## What is required
Reply with exactly the lines from the one that contains "payment method: PayPal -> Google Pay" through the last line of the records below, and with no other lines.

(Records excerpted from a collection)
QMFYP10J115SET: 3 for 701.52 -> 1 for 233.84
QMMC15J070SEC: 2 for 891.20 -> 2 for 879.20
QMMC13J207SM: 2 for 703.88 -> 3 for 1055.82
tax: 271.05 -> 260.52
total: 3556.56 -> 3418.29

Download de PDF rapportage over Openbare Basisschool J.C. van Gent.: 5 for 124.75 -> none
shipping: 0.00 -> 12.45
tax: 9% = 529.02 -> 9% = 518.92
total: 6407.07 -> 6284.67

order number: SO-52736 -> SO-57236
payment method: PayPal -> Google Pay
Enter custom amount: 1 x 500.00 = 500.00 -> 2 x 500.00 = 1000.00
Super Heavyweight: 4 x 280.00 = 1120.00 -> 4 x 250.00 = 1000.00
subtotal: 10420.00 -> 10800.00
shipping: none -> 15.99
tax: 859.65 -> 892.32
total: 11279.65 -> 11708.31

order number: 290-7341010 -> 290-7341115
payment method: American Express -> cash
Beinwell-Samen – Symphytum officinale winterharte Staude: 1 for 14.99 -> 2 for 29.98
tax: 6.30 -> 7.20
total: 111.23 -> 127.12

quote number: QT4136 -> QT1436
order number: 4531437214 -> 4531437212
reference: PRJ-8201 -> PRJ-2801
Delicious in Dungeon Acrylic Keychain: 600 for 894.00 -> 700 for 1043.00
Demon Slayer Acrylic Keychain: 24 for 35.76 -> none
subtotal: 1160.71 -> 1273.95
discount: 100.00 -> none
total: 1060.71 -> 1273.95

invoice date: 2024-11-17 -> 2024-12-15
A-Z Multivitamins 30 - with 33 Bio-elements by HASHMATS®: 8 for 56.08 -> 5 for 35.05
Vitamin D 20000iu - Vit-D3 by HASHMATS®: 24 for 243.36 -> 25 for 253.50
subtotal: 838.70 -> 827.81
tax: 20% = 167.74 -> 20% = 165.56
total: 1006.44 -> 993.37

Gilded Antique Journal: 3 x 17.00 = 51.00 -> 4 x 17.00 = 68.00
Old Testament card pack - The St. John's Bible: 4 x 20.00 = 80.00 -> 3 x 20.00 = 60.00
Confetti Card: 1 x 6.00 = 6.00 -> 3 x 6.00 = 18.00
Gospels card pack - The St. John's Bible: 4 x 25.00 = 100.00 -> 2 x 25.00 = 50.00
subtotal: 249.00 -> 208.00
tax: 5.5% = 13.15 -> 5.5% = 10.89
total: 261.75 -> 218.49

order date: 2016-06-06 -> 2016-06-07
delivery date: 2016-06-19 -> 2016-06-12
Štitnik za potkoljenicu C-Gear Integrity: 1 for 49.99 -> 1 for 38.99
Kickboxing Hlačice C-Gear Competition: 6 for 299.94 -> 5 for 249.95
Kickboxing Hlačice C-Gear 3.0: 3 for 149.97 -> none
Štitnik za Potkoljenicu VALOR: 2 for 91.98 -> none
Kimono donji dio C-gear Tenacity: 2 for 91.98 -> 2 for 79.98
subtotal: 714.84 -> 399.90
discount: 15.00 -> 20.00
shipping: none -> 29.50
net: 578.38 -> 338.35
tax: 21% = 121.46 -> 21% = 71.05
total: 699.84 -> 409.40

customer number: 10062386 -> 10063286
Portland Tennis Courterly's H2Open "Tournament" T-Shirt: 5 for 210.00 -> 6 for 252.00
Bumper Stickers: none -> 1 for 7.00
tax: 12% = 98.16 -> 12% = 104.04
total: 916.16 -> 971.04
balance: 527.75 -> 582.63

## Result
payment method: PayPal -> Google Pay
Enter custom amount: 1 x 500.00 = 500.00 -> 2 x 500.00 = 1000.00
Super Heavyweight: 4 x 280.00 = 1120.00 -> 4 x 250.00 = 1000.00
subtotal: 10420.00 -> 10800.00
shipping: none -> 15.99
tax: 859.65 -> 892.32
total: 11279.65 -> 11708.31

order number: 290-7341010 -> 290-7341115
payment method: American Express -> cash
Beinwell-Samen – Symphytum officinale winterharte Staude: 1 for 14.99 -> 2 for 29.98
tax: 6.30 -> 7.20
total: 111.23 -> 127.12

quote number: QT4136 -> QT1436
order number: 4531437214 -> 4531437212
reference: PRJ-8201 -> PRJ-2801
Delicious in Dungeon Acrylic Keychain: 600 for 894.00 -> 700 for 1043.00
Demon Slayer Acrylic Keychain: 24 for 35.76 -> none
subtotal: 1160.71 -> 1273.95
discount: 100.00 -> none
total: 1060.71 -> 1273.95

invoice date: 2024-11-17 -> 2024-12-15
A-Z Multivitamins 30 - with 33 Bio-elements by HASHMATS®: 8 for 56.08 -> 5 for 35.05
Vitamin D 20000iu - Vit-D3 by HASHMATS®: 24 for 243.36 -> 25 for 253.50
subtotal: 838.70 -> 827.81
tax: 20% = 167.74 -> 20% = 165.56
total: 1006.44 -> 993.37

Gilded Antique Journal: 3 x 17.00 = 51.00 -> 4 x 17.00 = 68.00
Old Testament card pack - The St. John's Bible: 4 x 20.00 = 80.00 -> 3 x 20.00 = 60.00
Confetti Card: 1 x 6.00 = 6.00 -> 3 x 6.00 = 18.00
Gospels card pack - The St. John's Bible: 4 x 25.00 = 100.00 -> 2 x 25.00 = 50.00
subtotal: 249.00 -> 208.00
tax: 5.5% = 13.15 -> 5.5% = 10.89
total: 261.75 -> 218.49

order date: 2016-06-06 -> 2016-06-07
delivery date: 2016-06-19 -> 2016-06-12
Štitnik za potkoljenicu C-Gear Integrity: 1 for 49.99 -> 1 for 38.99
Kickboxing Hlačice C-Gear Competition: 6 for 299.94 -> 5 for 249.95
Kickboxing Hlačice C-Gear 3.0: 3 for 149.97 -> none
Štitnik za Potkoljenicu VALOR: 2 for 91.98 -> none
Kimono donji dio C-gear Tenacity: 2 for 91.98 -> 2 for 79.98
subtotal: 714.84 -> 399.90
discount: 15.00 -> 20.00
shipping: none -> 29.50
net: 578.38 -> 338.35
tax: 21% = 121.46 -> 21% = 71.05
total: 699.84 -> 409.40

customer number: 10062386 -> 10063286
Portland Tennis Courterly's H2Open "Tournament" T-Shirt: 5 for 210.00 -> 6 for 252.00
Bumper Stickers: none -> 1 for 7.00
tax: 12% = 98.16 -> 12% = 104.04
total: 916.16 -> 971.04
balance: 527.75 -> 582.63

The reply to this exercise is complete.